When transferring large files over a slow network, we interrupt rsync at the beginning of business hours leaving the transfer unfinished. The command used is: rsync -av --inplace --bwlimit=400 hostname::module /dest When restarting the transfer, a lot of time is "wasted" while first the local system is reading the partially transferred file and sends the checksums to the remote, which only then starts to read the source file until it finds something to transfer. So nothing happens until 2 times the time required to read the partial transfer from the disks! When the partial file is many many GB, this can take hours.

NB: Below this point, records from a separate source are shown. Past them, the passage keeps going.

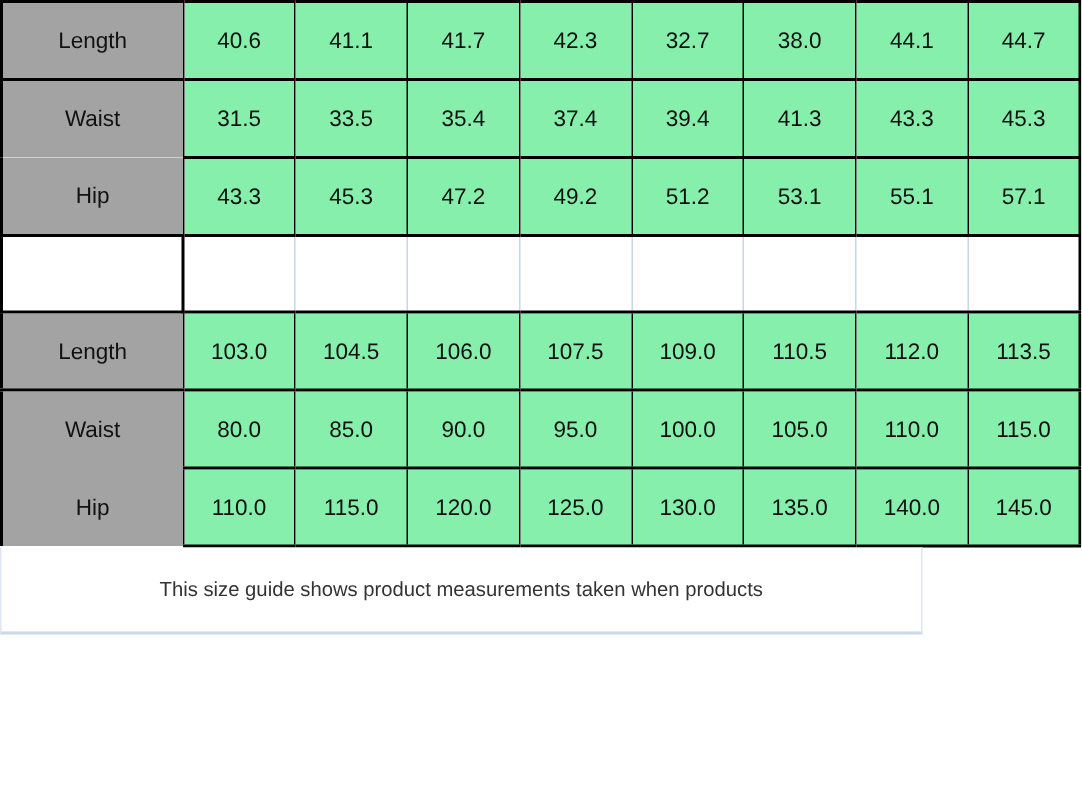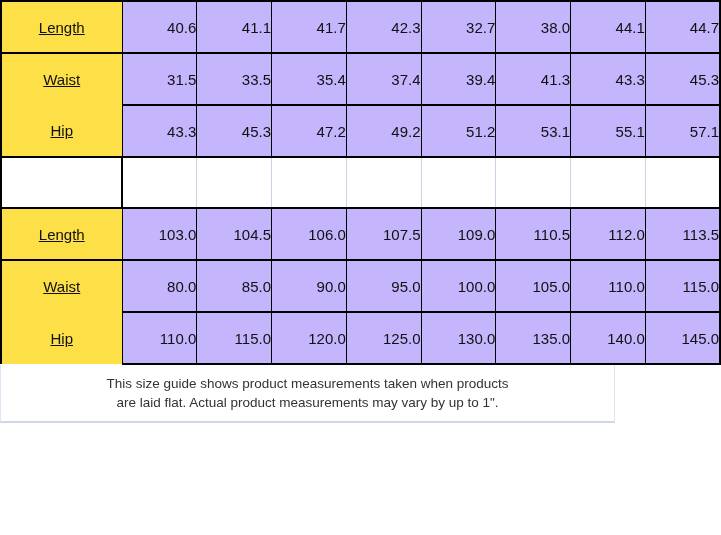--- a/index.html
+++ b/index.html
@@ -23,7 +23,7 @@
   }
   tr.hdr td { background: #f0f0f0; }
   td.unit-white { background: #ffffff; }
-  td.lbl { background: #fde047; text-decoration: underline; }
+  td.lbl { background: #a3a3a3; }
   td.val { background: #c4b5fd; text-align: right; }
   td.no-b { border-bottom-style: hidden; margin-top: 36px; }
   tr.gap td { height: 49px; background: #ffffff; }

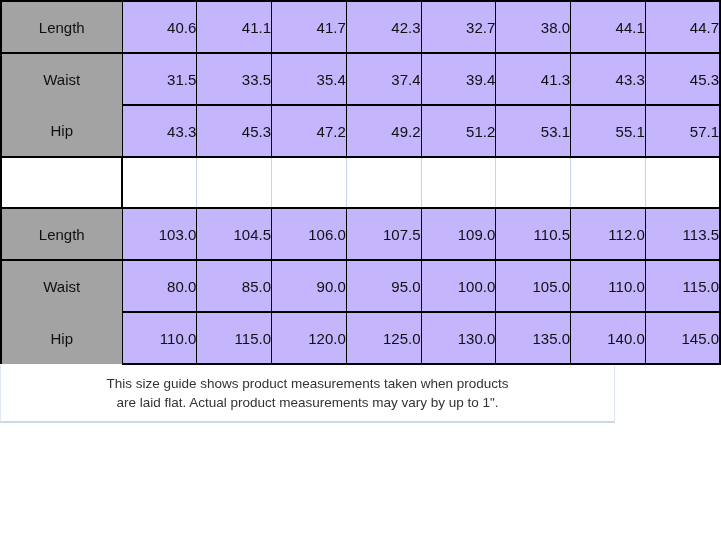--- a/index.html
+++ b/index.html
@@ -24,7 +24,7 @@
   tr.hdr td { background: #f0f0f0; }
   td.unit-white { background: #ffffff; }
   td.lbl { background: #a3a3a3; }
-  td.val { background: #c4b5fd; text-align: right; }
+  td.val { background: #86efac; }
   td.no-b { border-bottom-style: hidden; margin-top: 36px; }
   tr.gap td { height: 49px; background: #ffffff; }
   td.gap-first { border-left: 2px solid #000000; border-right: 2px solid #000000; }

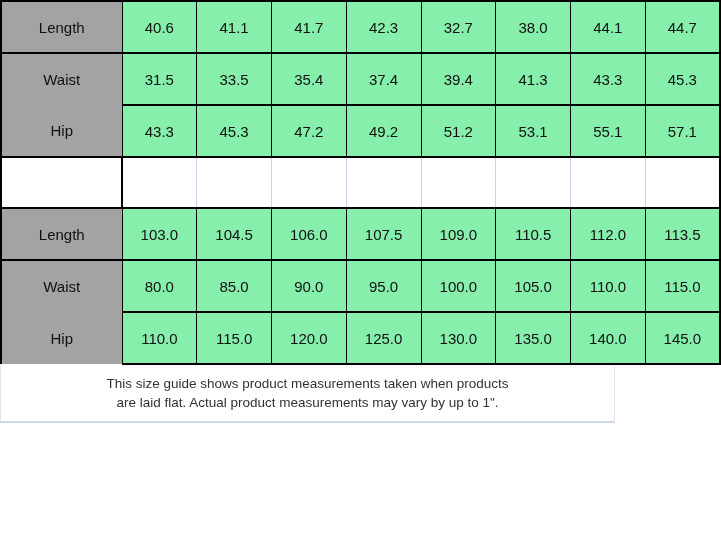--- a/index.html
+++ b/index.html
@@ -138,7 +138,6 @@
 
   <div class="footer">
     <div>This size guide shows product measurements taken when products</div>
-    <div>are laid flat. Actual product measurements may vary by up to 1".</div>
   </div>
 </div>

Suggestions: 1. when the source is larger than the destination, immediately begin to transfer from the offset in the source equal to the size of the destination. it is already known that this part will have to be transferred. 2. try to do the reading of the partial file at the destination and the same part of the source in parallel (so the time is halved), and preferably also in parallel to 1. Of course these optimizations (at least #2) may actually decrease performance when the transfer is local (not over slow network) and the disk read rate is negatively affected by reading at two different places in parallel. So #2 should only be attempted when the transfer is over a network.
If you are sure the file has not been changed since it was partially copied, see --append.
Thanks, that helps a lot for this particular use case. (the files are backups)
Rsync is never going to assume that a file can be continued, as it doesn't know what the old data is compared to the source. You can tell rsync to assume that the early data is all fine by using --append, but that can cause you problems if any non-new files need an update that is not an append.
Ok you apparently did not understand what I proposed. However it is not that important as in our use case we can use --append.